Стоило только этому неотесанному мужлану услышать мое имя, как он тут же поклонившись мне до земли и, побросав кое-как свои покупки на сиденья, лихо взмахнул кнутом и погнал лошадей понесшихся во весь опор и потрясших мою бедную карету так, что она чуть было не рассыпалась. Я не мог удержаться от улыбки. Значит поручение будет выполнено молниеносно, и вскоре барон задрожит за своими башнями и галереями с навесными бойницами.
Мною овладело непреодолимое желание вновь увидеть обитель своих предков, и, выйдя за пределы поселка, я быстрым шагом направился к густой зелени, наполовину закрывшей стену парка.

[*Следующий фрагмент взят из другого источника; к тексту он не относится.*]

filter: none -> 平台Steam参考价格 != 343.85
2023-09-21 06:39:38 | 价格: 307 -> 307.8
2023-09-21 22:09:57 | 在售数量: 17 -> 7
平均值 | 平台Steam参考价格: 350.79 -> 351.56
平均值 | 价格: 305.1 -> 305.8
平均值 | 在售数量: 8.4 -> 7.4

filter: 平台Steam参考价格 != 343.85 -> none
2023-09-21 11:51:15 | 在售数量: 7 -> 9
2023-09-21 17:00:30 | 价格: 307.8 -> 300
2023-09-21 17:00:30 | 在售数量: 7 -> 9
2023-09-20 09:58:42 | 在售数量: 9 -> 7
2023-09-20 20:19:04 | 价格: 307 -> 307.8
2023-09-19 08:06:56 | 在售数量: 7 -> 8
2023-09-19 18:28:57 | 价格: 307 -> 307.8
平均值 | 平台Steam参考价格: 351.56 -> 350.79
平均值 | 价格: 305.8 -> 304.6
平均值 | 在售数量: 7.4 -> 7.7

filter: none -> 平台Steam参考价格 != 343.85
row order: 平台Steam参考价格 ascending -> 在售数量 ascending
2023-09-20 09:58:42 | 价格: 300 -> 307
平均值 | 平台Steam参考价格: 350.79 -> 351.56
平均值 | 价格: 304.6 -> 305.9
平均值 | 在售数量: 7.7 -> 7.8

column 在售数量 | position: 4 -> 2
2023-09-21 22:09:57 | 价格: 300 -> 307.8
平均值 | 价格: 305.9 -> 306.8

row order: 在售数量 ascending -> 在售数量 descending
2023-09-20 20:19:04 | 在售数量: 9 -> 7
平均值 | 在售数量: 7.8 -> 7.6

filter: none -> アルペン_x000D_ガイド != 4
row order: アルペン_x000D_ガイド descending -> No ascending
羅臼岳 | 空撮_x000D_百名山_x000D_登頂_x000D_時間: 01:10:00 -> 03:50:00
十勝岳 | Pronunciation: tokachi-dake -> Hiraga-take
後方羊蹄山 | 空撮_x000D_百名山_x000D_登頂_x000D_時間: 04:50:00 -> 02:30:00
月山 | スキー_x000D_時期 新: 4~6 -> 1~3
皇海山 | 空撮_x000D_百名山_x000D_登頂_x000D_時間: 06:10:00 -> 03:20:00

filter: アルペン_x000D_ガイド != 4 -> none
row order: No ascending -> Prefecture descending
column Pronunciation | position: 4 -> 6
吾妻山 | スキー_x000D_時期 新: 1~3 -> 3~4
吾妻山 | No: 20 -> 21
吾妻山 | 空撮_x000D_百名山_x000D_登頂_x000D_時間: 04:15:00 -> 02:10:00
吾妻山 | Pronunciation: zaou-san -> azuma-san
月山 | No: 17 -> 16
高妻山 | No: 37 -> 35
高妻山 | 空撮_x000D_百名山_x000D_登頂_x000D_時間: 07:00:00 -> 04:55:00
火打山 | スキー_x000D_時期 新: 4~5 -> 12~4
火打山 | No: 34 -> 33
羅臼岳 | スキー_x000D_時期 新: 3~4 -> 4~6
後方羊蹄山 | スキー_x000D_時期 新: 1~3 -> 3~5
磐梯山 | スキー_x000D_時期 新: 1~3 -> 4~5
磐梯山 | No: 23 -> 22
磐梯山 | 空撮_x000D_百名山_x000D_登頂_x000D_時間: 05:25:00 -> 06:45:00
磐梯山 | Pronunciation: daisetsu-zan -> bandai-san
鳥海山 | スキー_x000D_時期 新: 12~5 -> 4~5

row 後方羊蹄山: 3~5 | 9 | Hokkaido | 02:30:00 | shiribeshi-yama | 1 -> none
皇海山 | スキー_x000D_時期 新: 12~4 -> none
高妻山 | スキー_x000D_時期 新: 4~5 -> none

Еще несколько мгновений, и я уже шел вдоль ограды замка. Она, слава Богу, не пострадала от страшных событий, опустошивших всю местность. Тем не менее то там, то сям сраженные бурей деревья повредили своим падением верхнюю часть стены. Благодаря выкорчеванным корням и переплетенным ветвям я без труда забрался в парк.
Лишенная постоянного ухода зелень разрослась настолько буйно, что ориентировался я не без труда. Выпутавшись из кустов и кустарников, обхвативших меня со всех сторон, я неожиданно узнал ведущую к пруду дорожку, и мною овладело нежное волнение! Я даже не стал сдерживать свои слезы. Мне хотелось броситься на землю, поцеловать ее, прижать к сердцу мои родные владения, которыми я дорожил больше, чем своей плотью. Наконец, перед моим восторженным взором открылась величественная картина мирных вод, простирающихся до самой стены замка, и у меня из горла сам собой вырвался возглас «О Мюзияк, твой сын вернулся к тебе!» Пав на колени на тенистый берег пруда, я возблагодарил небо за свое счастливое возвращение Вечерний ветер нагибал тростник, развевал мои волосы, он был похож на дуновение надежды. Уверенный в своей победе, я обратил свой ясный взор к колыбели моих первых лет. Бросая вызов временам и ненастьям, замок все так же возвышался всеми своими горделивыми башнями, обвитыми густым плющом вплоть до самой крыши. Флюгеры, сделанные в виде вставших на дыбы драконов, рассекали поднимающийся из труб тонкий сизый дым, а заходящее солнце освещало фасад и окна замка. Неожиданно я заметил на нависающей над клумбой балюстраде изящный силуэт мечтательной девушки в белом, с букетом цветов в руках. «Это она», — подумал я, бледнея.
Меланхолический вечер, легкий всплеск бьющейся о берега воды, сплетение всевозможных волнительных чувств делали эту непредвиденную встречу куда сладостней, чем первое свидание. Но эта прекрасная девушка была дочерью вторженца, а я — законный господин этих мест — вынужден был прятаться, словно какой-то бродяга. В конце концов, любопытство победило возмущение, и, укротив свою злость, я украдкой, прячась за заросли тростника, дошел до террасы, вокруг которой летали стрижи. Но меланхолическое дитя даже и не подозревало о моем приближении. Силуэт ее вырисовывался темным пятном на фоне пурпурного неба так, что я не мог разглядеть ее лица, а видел лишь руки, обрывающие розу, душистые лепестки которой, плавно кружась, долетали до меня. Из окон гостиной доносился томный звук спинета [5], и на какое-то мгновение я почувствовал мимолетные угрызения совести. Ведь я же невольно разрушу царящий здесь мир и покой. Ведь из-за меня девушка, черты которой я мог лишь домыслить, зальется слезами! Нет, нет, дорогая мама! Я вовсе не забыл о ваших уроках, но я всегда терзался от их безжалостной строгости. В то время, как я мучился сомнениями, опьяненный этими горькими прелестями, послышался женский голос.
— Клер! — звал он ее. — Клер!
Вздохнув, девушка исчезла из моего поля зрения. Я повторил про себя это имя, которое без всяких видимых причин стало мне казаться восхитительным. Клер! Уж ее-то, по крайней мере, мне хотелось бы уберечь.